• Data for processing
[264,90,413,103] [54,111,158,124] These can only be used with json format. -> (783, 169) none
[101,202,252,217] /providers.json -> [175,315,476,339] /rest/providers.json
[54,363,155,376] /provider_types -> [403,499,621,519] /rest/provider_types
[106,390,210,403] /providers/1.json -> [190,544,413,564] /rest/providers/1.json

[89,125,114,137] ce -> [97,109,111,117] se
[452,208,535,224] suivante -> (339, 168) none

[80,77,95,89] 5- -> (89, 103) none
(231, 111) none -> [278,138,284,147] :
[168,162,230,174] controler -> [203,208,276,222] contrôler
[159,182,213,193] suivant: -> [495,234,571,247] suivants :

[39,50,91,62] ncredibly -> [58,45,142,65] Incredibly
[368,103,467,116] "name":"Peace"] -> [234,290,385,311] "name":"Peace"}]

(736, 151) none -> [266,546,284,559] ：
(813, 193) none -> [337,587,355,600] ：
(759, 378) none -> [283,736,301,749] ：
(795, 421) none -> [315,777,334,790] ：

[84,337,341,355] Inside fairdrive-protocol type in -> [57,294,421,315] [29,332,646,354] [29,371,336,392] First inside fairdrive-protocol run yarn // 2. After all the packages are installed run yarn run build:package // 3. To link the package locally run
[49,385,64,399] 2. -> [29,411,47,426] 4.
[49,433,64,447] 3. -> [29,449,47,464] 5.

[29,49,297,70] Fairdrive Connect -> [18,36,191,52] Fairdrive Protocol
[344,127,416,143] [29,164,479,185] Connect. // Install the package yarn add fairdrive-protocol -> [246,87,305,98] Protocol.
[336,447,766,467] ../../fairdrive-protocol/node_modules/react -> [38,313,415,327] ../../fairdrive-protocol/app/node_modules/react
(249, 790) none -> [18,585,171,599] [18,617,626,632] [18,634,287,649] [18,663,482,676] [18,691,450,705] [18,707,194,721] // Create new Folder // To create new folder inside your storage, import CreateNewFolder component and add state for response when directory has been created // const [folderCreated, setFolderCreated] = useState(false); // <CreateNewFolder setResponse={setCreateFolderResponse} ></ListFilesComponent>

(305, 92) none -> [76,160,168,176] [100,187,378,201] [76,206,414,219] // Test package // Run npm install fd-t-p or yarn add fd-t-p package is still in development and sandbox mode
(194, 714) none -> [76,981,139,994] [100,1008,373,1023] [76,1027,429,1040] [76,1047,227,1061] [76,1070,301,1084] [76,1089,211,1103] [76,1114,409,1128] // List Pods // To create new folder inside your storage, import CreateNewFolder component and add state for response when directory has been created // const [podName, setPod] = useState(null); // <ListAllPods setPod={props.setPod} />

• Required action
Where a line of the material holds the word "json", copy that line.

• Exercise answer
[264,90,413,103] [54,111,158,124] These can only be used with json format. -> (783, 169) none
[101,202,252,217] /providers.json -> [175,315,476,339] /rest/providers.json
[106,390,210,403] /providers/1.json -> [190,544,413,564] /rest/providers/1.json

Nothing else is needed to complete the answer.